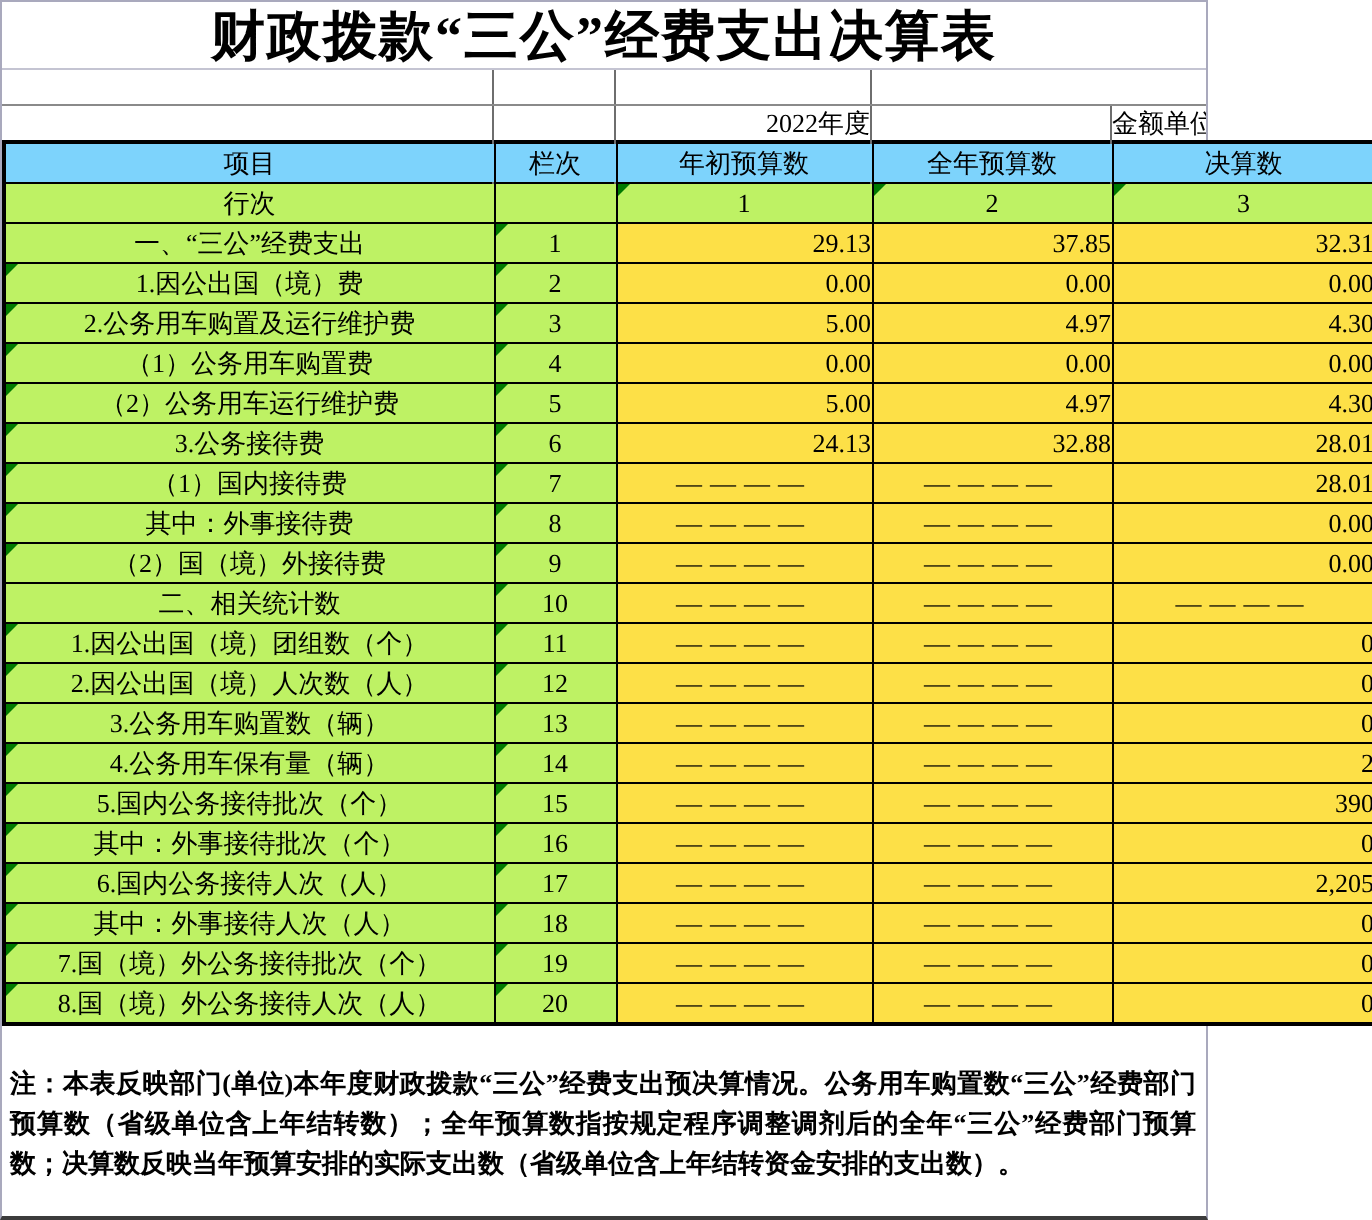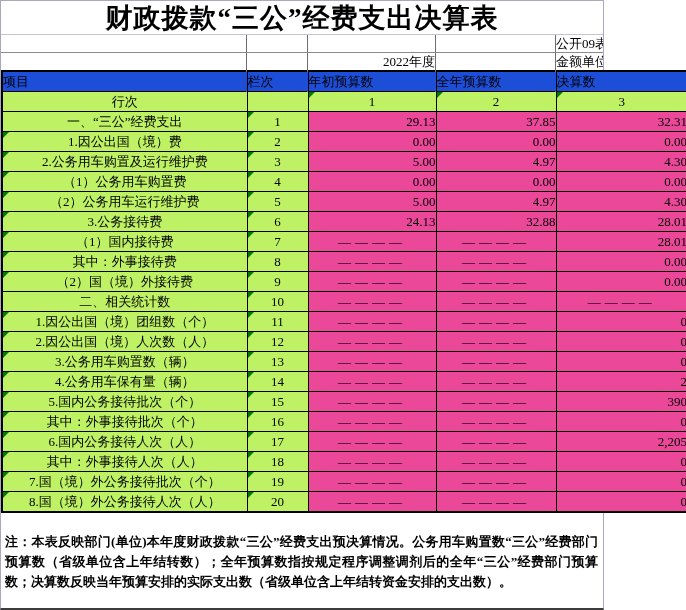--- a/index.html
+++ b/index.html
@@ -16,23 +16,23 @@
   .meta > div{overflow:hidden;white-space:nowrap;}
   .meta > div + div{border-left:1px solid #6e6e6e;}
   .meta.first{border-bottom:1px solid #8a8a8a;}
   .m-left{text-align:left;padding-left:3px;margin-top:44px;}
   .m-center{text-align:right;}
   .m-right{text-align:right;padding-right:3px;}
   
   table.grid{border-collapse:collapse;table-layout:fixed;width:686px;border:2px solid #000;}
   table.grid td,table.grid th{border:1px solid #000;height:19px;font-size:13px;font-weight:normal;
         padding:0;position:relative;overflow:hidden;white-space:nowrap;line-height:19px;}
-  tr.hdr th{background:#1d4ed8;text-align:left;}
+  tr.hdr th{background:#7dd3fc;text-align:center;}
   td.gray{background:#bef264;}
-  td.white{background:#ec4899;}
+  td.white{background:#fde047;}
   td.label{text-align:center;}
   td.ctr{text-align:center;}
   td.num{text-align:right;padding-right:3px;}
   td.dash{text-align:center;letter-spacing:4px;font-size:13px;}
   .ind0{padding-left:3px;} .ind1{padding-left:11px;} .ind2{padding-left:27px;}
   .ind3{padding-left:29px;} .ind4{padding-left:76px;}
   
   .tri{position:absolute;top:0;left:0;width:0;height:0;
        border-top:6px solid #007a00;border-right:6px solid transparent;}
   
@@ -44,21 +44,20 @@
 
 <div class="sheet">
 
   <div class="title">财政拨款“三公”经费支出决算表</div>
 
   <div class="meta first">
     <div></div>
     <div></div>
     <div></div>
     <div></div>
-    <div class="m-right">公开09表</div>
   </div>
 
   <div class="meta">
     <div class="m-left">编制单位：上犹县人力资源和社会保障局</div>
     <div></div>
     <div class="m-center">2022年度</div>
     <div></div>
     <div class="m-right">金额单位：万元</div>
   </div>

========================================

» **Work instructions**:
Please copy out the material above exactly, with the images removed.

» **Task result**:
--- a/index.html
+++ b/index.html
@@ -16,23 +16,23 @@
   .meta > div{overflow:hidden;white-space:nowrap;}
   .meta > div + div{border-left:1px solid #6e6e6e;}
   .meta.first{border-bottom:1px solid #8a8a8a;}
   .m-left{text-align:left;padding-left:3px;margin-top:44px;}
   .m-center{text-align:right;}
   .m-right{text-align:right;padding-right:3px;}
   
   table.grid{border-collapse:collapse;table-layout:fixed;width:686px;border:2px solid #000;}
   table.grid td,table.grid th{border:1px solid #000;height:19px;font-size:13px;font-weight:normal;
         padding:0;position:relative;overflow:hidden;white-space:nowrap;line-height:19px;}
-  tr.hdr th{background:#1d4ed8;text-align:left;}
+  tr.hdr th{background:#7dd3fc;text-align:center;}
   td.gray{background:#bef264;}
-  td.white{background:#ec4899;}
+  td.white{background:#fde047;}
   td.label{text-align:center;}
   td.ctr{text-align:center;}
   td.num{text-align:right;padding-right:3px;}
   td.dash{text-align:center;letter-spacing:4px;font-size:13px;}
   .ind0{padding-left:3px;} .ind1{padding-left:11px;} .ind2{padding-left:27px;}
   .ind3{padding-left:29px;} .ind4{padding-left:76px;}
   
   .tri{position:absolute;top:0;left:0;width:0;height:0;
        border-top:6px solid #007a00;border-right:6px solid transparent;}
   
@@ -44,21 +44,20 @@
 
 <div class="sheet">
 
   <div class="title">财政拨款“三公”经费支出决算表</div>
 
   <div class="meta first">
     <div></div>
     <div></div>
     <div></div>
     <div></div>
-    <div class="m-right">公开09表</div>
   </div>
 
   <div class="meta">
     <div class="m-left">编制单位：上犹县人力资源和社会保障局</div>
     <div></div>
     <div class="m-center">2022年度</div>
     <div></div>
     <div class="m-right">金额单位：万元</div>
   </div>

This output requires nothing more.